[Opening Data excerpts section]
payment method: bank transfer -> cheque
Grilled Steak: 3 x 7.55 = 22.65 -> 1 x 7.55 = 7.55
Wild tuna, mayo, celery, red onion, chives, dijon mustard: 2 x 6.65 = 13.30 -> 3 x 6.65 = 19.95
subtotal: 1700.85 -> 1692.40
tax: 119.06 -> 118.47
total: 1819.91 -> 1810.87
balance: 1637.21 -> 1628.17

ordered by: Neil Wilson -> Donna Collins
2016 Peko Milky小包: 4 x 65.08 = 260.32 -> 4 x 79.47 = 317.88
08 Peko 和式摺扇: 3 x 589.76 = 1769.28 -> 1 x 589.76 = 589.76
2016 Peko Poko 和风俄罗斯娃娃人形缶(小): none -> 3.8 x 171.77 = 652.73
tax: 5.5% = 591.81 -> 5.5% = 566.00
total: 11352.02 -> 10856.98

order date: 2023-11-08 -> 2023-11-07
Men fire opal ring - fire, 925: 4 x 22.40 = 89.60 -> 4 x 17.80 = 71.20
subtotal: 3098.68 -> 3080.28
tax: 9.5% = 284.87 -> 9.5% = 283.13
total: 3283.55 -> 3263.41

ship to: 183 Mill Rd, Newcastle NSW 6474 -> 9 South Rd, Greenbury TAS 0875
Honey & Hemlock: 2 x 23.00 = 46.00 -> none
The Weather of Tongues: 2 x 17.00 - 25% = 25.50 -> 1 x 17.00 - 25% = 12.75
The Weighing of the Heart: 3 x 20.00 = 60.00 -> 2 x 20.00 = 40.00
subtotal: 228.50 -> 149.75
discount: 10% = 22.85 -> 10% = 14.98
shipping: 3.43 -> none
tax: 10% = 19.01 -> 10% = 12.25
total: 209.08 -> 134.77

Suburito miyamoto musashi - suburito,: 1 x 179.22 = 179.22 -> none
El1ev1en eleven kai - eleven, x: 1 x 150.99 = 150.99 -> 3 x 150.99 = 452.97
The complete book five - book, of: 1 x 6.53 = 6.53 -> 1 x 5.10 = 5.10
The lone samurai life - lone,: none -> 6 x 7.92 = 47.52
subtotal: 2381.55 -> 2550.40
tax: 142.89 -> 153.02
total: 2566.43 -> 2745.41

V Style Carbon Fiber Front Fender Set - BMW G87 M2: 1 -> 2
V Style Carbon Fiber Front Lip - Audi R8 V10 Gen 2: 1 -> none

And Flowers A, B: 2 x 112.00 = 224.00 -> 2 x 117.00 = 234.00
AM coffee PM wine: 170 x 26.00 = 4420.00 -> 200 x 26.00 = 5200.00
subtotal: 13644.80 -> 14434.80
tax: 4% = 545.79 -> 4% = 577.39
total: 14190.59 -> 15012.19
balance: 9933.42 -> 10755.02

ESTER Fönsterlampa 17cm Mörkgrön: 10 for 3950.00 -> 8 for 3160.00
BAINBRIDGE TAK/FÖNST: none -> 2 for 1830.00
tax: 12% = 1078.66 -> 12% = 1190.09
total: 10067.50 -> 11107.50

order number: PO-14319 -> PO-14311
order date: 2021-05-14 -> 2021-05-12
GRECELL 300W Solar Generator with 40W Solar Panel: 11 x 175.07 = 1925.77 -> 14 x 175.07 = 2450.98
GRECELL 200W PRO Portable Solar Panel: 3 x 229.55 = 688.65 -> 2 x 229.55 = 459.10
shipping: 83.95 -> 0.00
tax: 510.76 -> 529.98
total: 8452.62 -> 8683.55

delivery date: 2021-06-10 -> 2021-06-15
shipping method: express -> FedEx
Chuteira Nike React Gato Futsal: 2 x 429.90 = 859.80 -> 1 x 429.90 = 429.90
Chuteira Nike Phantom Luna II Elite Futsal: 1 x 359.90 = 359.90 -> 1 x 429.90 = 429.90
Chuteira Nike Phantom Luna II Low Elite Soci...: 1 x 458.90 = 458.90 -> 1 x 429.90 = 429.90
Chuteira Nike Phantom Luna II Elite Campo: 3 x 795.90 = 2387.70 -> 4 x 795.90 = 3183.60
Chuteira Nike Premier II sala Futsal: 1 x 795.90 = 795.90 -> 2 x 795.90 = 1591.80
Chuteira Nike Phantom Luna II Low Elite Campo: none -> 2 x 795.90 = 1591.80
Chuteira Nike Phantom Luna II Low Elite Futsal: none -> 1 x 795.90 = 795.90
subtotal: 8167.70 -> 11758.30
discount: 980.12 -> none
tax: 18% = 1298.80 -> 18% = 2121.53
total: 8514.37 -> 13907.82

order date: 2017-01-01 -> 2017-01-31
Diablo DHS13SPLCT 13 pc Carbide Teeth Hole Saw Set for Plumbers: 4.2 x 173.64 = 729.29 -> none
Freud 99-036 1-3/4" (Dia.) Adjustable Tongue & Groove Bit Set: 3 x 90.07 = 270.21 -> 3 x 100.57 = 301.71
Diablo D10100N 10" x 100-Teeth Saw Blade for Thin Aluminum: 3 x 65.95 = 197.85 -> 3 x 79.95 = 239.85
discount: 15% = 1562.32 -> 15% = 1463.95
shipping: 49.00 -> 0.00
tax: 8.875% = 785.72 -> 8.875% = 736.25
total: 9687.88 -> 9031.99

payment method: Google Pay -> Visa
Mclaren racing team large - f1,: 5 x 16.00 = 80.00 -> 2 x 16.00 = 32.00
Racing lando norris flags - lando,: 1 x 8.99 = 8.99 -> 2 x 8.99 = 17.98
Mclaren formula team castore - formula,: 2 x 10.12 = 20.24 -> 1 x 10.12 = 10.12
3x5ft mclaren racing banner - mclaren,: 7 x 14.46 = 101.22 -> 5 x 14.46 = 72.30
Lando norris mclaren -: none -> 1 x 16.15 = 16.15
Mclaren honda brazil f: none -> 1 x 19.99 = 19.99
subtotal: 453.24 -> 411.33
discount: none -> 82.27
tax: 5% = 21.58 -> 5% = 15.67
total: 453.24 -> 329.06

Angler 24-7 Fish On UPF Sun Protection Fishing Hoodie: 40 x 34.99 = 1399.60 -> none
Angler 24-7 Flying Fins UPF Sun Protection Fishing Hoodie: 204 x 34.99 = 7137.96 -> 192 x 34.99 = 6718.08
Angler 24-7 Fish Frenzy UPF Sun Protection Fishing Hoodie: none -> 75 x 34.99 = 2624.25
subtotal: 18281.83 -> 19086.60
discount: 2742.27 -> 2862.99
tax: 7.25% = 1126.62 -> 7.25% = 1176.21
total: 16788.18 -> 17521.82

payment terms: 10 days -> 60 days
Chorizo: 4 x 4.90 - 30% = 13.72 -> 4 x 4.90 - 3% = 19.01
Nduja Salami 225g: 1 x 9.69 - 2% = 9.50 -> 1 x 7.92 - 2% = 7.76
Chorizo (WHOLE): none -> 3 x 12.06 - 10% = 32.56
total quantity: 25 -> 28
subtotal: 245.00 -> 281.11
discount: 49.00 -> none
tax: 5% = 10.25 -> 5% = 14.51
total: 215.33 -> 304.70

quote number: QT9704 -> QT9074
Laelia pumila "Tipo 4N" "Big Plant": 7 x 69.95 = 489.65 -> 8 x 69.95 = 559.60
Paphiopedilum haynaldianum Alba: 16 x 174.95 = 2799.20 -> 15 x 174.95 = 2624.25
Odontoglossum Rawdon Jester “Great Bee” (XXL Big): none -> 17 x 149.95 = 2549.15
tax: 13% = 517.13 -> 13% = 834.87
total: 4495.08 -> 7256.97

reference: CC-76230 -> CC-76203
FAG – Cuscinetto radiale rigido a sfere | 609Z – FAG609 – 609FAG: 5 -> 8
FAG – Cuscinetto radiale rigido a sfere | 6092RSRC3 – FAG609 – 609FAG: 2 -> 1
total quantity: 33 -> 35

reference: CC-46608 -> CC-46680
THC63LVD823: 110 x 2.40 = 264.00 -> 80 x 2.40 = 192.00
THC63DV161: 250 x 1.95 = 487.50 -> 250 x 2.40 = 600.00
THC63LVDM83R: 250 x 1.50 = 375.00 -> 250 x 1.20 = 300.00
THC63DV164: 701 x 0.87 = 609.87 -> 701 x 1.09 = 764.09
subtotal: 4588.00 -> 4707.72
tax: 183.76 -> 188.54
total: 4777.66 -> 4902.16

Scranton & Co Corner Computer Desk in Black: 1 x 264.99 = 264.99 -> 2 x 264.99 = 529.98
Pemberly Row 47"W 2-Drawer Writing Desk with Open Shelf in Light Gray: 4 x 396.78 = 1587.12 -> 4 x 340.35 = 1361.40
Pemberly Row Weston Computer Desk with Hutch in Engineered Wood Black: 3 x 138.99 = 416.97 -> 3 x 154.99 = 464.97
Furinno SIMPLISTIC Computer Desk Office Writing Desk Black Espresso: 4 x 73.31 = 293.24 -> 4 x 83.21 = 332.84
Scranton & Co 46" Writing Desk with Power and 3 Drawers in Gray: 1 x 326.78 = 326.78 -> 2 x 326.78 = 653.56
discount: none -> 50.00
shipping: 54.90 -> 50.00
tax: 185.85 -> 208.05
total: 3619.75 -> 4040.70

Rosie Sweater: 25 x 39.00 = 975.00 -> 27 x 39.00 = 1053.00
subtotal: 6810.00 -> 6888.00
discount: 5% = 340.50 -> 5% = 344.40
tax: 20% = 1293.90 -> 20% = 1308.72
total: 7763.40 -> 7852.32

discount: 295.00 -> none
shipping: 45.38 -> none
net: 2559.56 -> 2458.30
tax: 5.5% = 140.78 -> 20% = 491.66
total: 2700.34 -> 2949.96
[Closing Data excerpts section]
__How to complete this task__.
Using only the entries above, output the line with "Mclaren racing team", the line with "Mclaren formula team", and all lines between them, exactly as they stand.

__Answer box__.
Mclaren racing team large - f1,: 5 x 16.00 = 80.00 -> 2 x 16.00 = 32.00
Racing lando norris flags - lando,: 1 x 8.99 = 8.99 -> 2 x 8.99 = 17.98
Mclaren formula team castore - formula,: 2 x 10.12 = 20.24 -> 1 x 10.12 = 10.12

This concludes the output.